DATASET EXCERPTS
++++++++++++++++++++

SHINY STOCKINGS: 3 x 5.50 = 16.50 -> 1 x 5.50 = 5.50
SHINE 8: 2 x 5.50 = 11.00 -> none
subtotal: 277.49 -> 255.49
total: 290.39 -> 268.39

++++++++++++++++++++

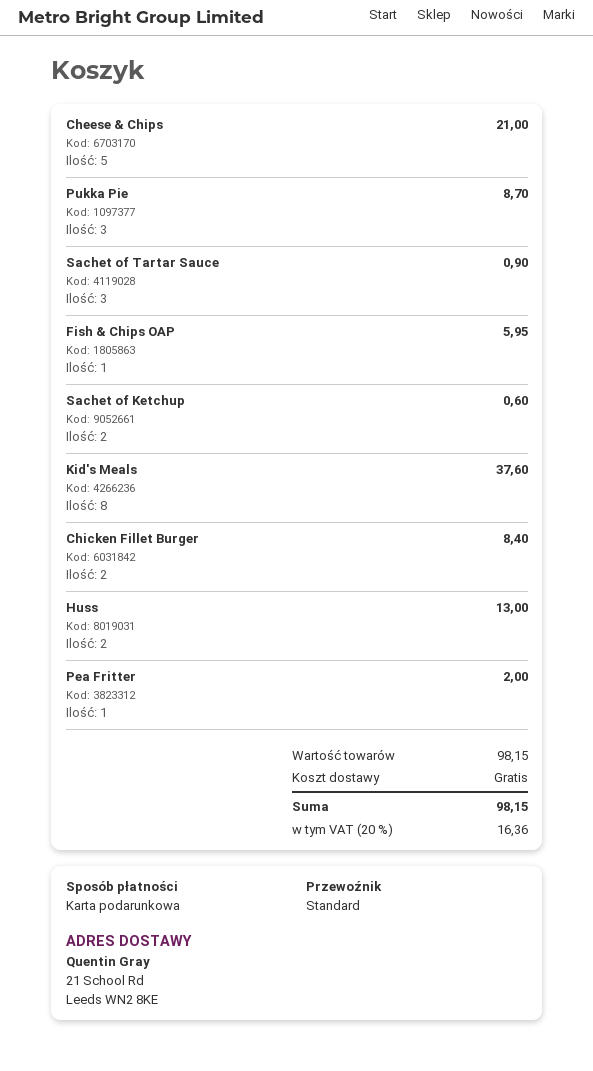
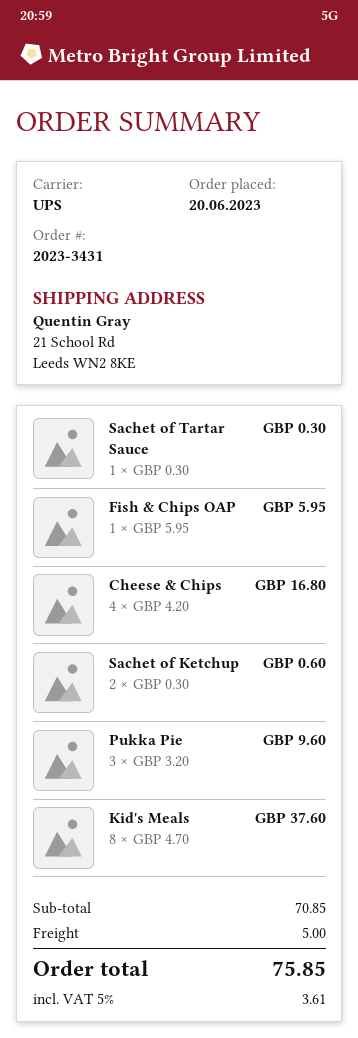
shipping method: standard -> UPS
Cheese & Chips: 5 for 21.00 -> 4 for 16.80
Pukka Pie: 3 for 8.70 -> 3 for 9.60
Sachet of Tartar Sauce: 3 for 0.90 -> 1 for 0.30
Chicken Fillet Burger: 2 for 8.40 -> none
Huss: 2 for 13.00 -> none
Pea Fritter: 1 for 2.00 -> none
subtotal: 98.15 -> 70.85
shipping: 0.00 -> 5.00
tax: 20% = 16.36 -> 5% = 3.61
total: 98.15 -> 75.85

++++++++++++++++++++

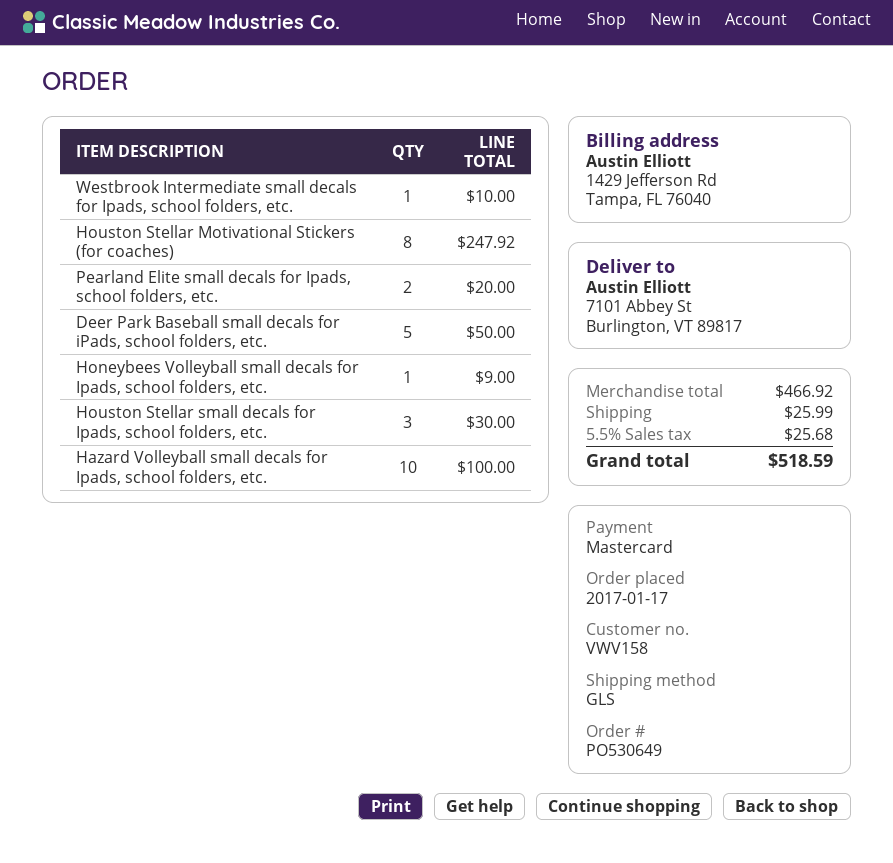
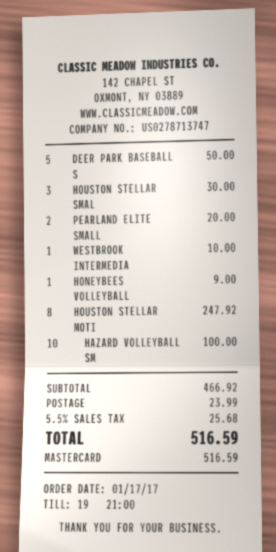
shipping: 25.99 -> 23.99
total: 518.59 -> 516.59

++++++++++++++++++++

EXERCISE
What is the number of lines in the data holding the word "none"? Reply with that number only.

ANSWER SECTION
4